Today I Choose to be Cheerful – The Comedy of Daily Choosing

August 10, 2025
How to be cheerful

The cashier at Trader Joe’s just asked how my day is going. “Great!” I chirp. We both know I’m lying. My cart contains wine, chocolate, and frozen dinners. This is not the shopping cart of someone having a great day.

But sometimes choosing cheerful isn’t about feeling it. It’s about not spreading your funk to innocent bystanders. It’s about protecting your energy by not rehearsing problems to strangers.

The Cheerful Conspiracy

My mother taught me that cheerfulness was currency. Use it right, and people want to help you. Use it wrong, and you’re that annoying person everyone avoids.

At 61, I understand she was being strategic. Cheerfulness opens doors, makes hard things easier. The trick is knowing when to deploy authentic cheerful versus strategic cheerful.

The Morning Experiment

Last Tuesday, I decided to be genuinely cheerful for one morning. I looked for actual reasons:

– Coffee tasted perfect (cheerful!)
– Found $5 in jacket pocket (extremely cheerful!)
– Husband made me laugh with terrible joke (reluctantly cheerful!)
– Sun came out after three days of rain (naturally cheerful!)

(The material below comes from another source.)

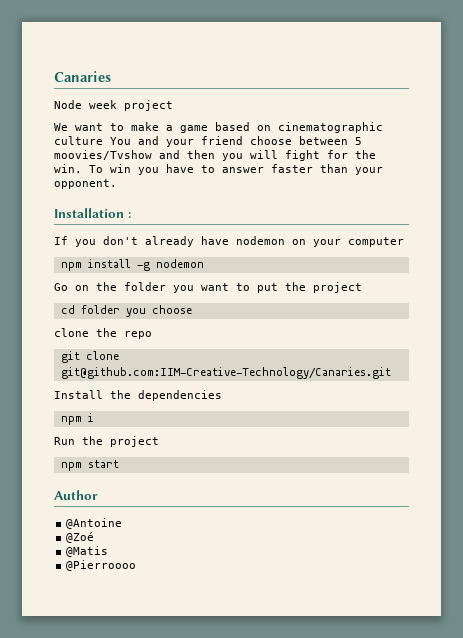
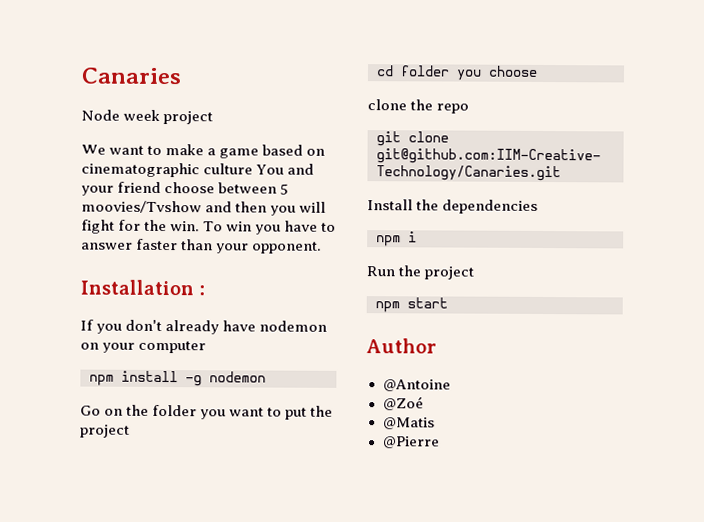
[66,560,137,571] @Pierroooo -> [382,436,440,449] @Pierre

By noon, I was exhausted but oddly lighter. My face hurt from genuine smiling. Who knew cheerful was physical exercise?

Cheerful as Rebellion

You know what’s radical at 61? Being cheerful without reason. Not because something good happened. But because you choose to bring that energy to a world trying to kill it.

Yesterday, the news was awful, my knee hurt, and I’d gotten three robocalls before 9 AM. I could have surrendered to grumpiness. Instead, I turned up music and danced in my kitchen. Badly. Cheerfully.

My husband walked in, saw me dancing while scrambling eggs. “What’s wrong with you?” “I’m choosing cheerful,” I said. “It’s an act of resistance.”

The Cheerful Boundaries

I’m not cheerful about everything. I refuse to be cheerful about injustice, loss, pain, or exploitation. Cheerful isn’t about denying reality. It’s about choosing your response to manageable irritations.

Finding Your Authentic Cheerful

My cheerful doesn’t look like a greeting card. It looks like laughing at my own jokes, singing off-key in the car, complimenting strangers, finding absurdity hilarious, celebrating tiny victories like successful parallel parking.

It’s not bouncy. I’m 61, not a champagne bottle. It’s more like steady warmth, a background hum of “this is okay, we’re okay.”

The Contagion Factor

Cheerful is contagious, but so is grumpy. When I choose cheerful, it spreads. The barista smiles back. The neighbor stops to chat. Everyone’s emotional temperature shifts slightly.

Today’s Practice

Tonight, dinner with my sister who complains professionally. My strategy: aggressive cheerfulness. Not to deny her feelings, but to balance them. For every complaint, I’ll find something genuinely good.

Will she find it annoying? Probably. Will it preserve my sanity? Definitely.

Today I choose cheerful. Not because life is perfect. Because there’s still coffee and dogs and unexpected $5 bills. There’s still music and bad jokes and sun after rain.

That’s enough reason. More than enough. That’s everything.